Об этом еще в Лейквуде рассказала мне Сорелла, пока Фонштейн с моим отцом застыли в трансе над шахматной доской.
— Роз, с его вывертами, не хочет видеть Гарри, — сказала Сорелла.
На что я заметил:
— Хоть убей, не пойму, почему Фонштейну так важно встретиться с Билли Розом. Билли Роз не желает его знать? Не желает, и не надо.
— Потому что Гарри хочет выразить ему благодарность, — сказала Сорелла.
— Ему нужно только сказать спасибо.
— А этот взбесившийся пигмей решительно не желает видеть Гарри.
— Ведет себя так, словно никакого Гарри Фонштейна не было и нет.
— Почему, как вы думаете? Боится чувствительных сцен? Считает, что все это — еврейские штучки? Такой, можно сказать, на все сто американец, и это уронит его в собственных глазах? А что думает ваш муж?
— Гарри думает, что причиной всему перемены, которые происходят в отпрысках иммигрантов, — сказала Сорелла.
И сегодня помню — я онемел от ее ответа. Я и сам часто не без неловкого чувства думал об американизации евреев. Начнем хотя бы с внешности. В моем отце было 165 сантиметров роста, во мне — 185. Отцу мой рост представлялся чем-то вроде ненужной роскоши. Возможно, причины такого отношения коренились в Библии, ибо царь Саул, который «от плеч своих был выше всего народа»[30], стал verruckt, то есть безумным, и нашел свою погибель. Пророк Самуил предупреждал израильтян, чтобы не ставили над собой царя, и «Господь от Саула отступил»[31]. Вот почему еврею надлежало быть не долговязым, а ладно скроенным, сильным, но некрупным. А главное, ловким и сметливым. Таким был мой отец, и ему хотелось, чтобы таким же был и я. К чему такой высоченный рост; грудь и плечи у меня были слишком широкие, ручищи слишком большие, рот до ушей, черные усы щеткой, голос слишком громкий, растительность слишком обильная, на нелепых — вырви глаз — рубашках слишком много красных и серых полос. Угораздило же дурака так вымахать. Что такое сын-великан? Это же угроза, это же отцеубийца. Вот Фонштейн, пусть у него одна нога и короче другой, всем удался: складный, подтянутый, рассудительный, смышленый. Гитлеризм подстегнул его развитие. Когда теряешь отца в четырнадцать лет, детству тут же приходит конец. Он похоронил мать на чужеземном кладбище, второпях, даже оплакать не успел, попался с подложными документами, загремел в каталажку (как говорят евреи — «Er hat gesessen»). Перенес много горя. У него нет времени на трепотню, дурацкие хиханьки да хаханьки, на глупости и спорт, он не станет лезть в бутылку, раскисать как баба, распускать нюни как младенец.

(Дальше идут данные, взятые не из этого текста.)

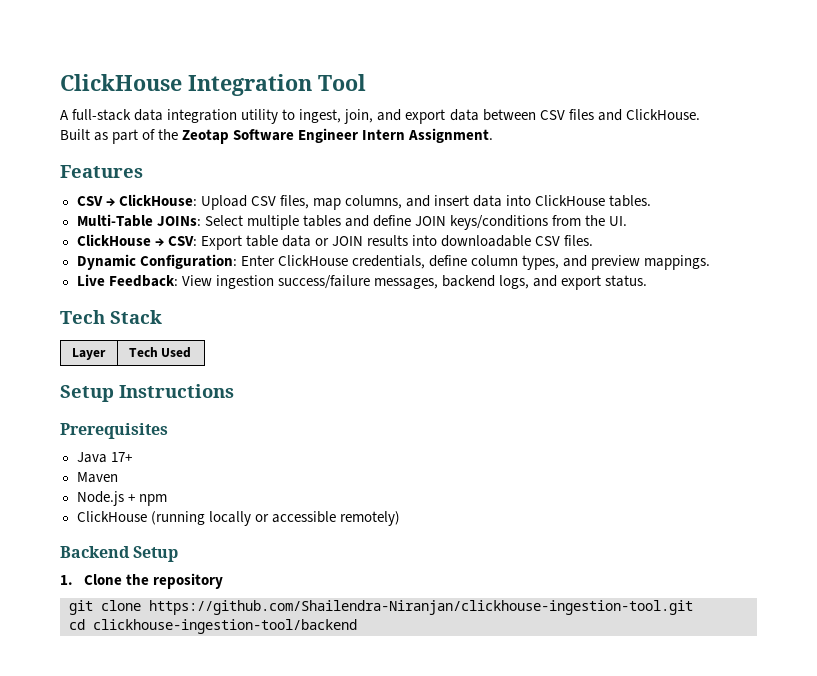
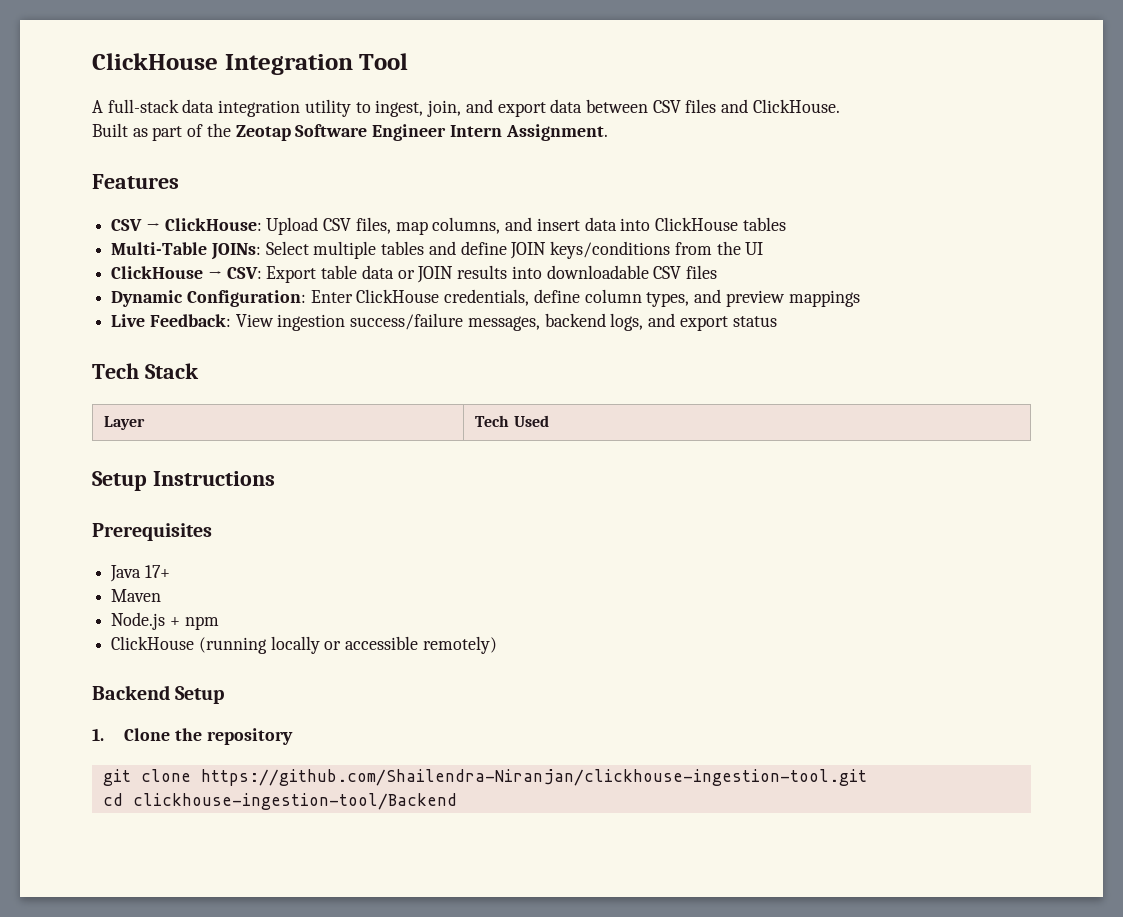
- CSV → ClickHouse: Upload CSV files, map columns, and insert data into ClickHouse tables.
+ CSV → ClickHouse: Upload CSV files, map columns, and insert data into ClickHouse tables
- Multi-Table JOINs: Select multiple tables and define JOIN keys/conditions from the UI.
+ Multi-Table JOINs: Select multiple tables and define JOIN keys/conditions from the UI
- ClickHouse → CSV: Export table data or JOIN results into downloadable CSV files.
+ ClickHouse → CSV: Export table data or JOIN results into downloadable CSV files
- Dynamic Configuration: Enter ClickHouse credentials, define column types, and preview mappings.
+ Dynamic Configuration: Enter ClickHouse credentials, define column types, and preview mappings
- Live Feedback: View ingestion success/failure messages, backend logs, and export status.
+ Live Feedback: View ingestion success/failure messages, backend logs, and export status
- cd clickhouse-ingestion-tool/backend
+ cd clickhouse-ingestion-tool/Backend

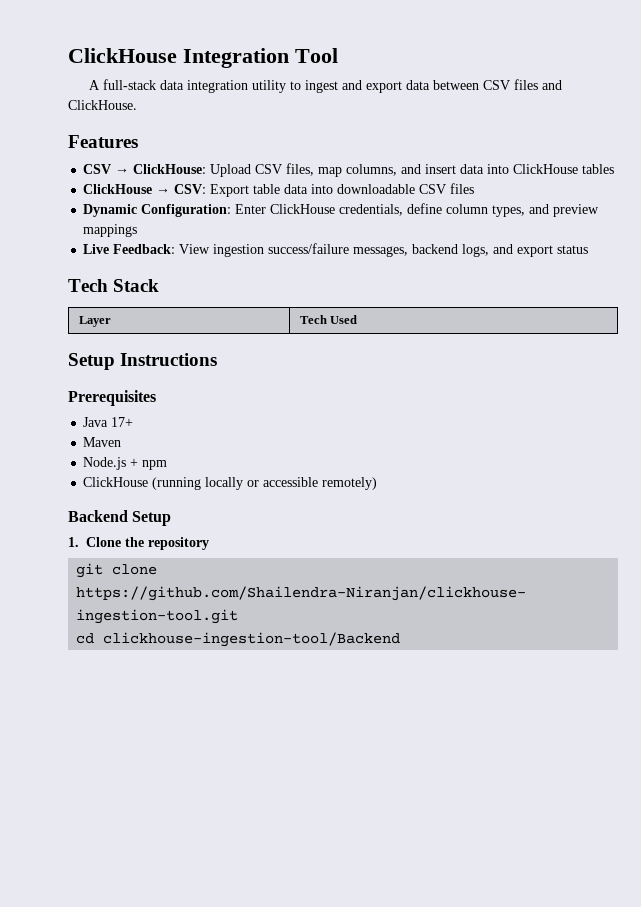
- A full-stack data integration utility to ingest, join, and export data between CSV files and ClickHouse.
+ A full-stack data integration utility to ingest and export data between CSV files and ClickHouse.
- Built as part of the Zeotap Software Engineer Intern Assignment.
- Multi-Table JOINs: Select multiple tables and define JOIN keys/conditions from the UI
- ClickHouse → CSV: Export table data or JOIN results into downloadable CSV files
+ ClickHouse → CSV: Export table data into downloadable CSV files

Я, естественно, не соглашался с доводами отца. Мои сверстники выше ростом, потому что нас лучше кормили. Более того, нас меньше ограничивали, нам предоставляли больше свободы. На нас воздействовал более широкий круг идей, нам, детям великой демократической страны, воспитанным в духе равенства, никакие там черты оседлости не мешали жить в свое удовольствие. О чем говорить, вплоть до конца прошлого столетия римских евреев запирали на ночь; раз в год папа торжественно переступал границы гетто и, согласно ритуалу, плевал на лапсердак главного раввина. Уж не пошли ли у нас здесь головы кругом? Безусловно, да. Зато здесь нас никто не отправит в товарняках в концентрационные лагеря и газовые камеры.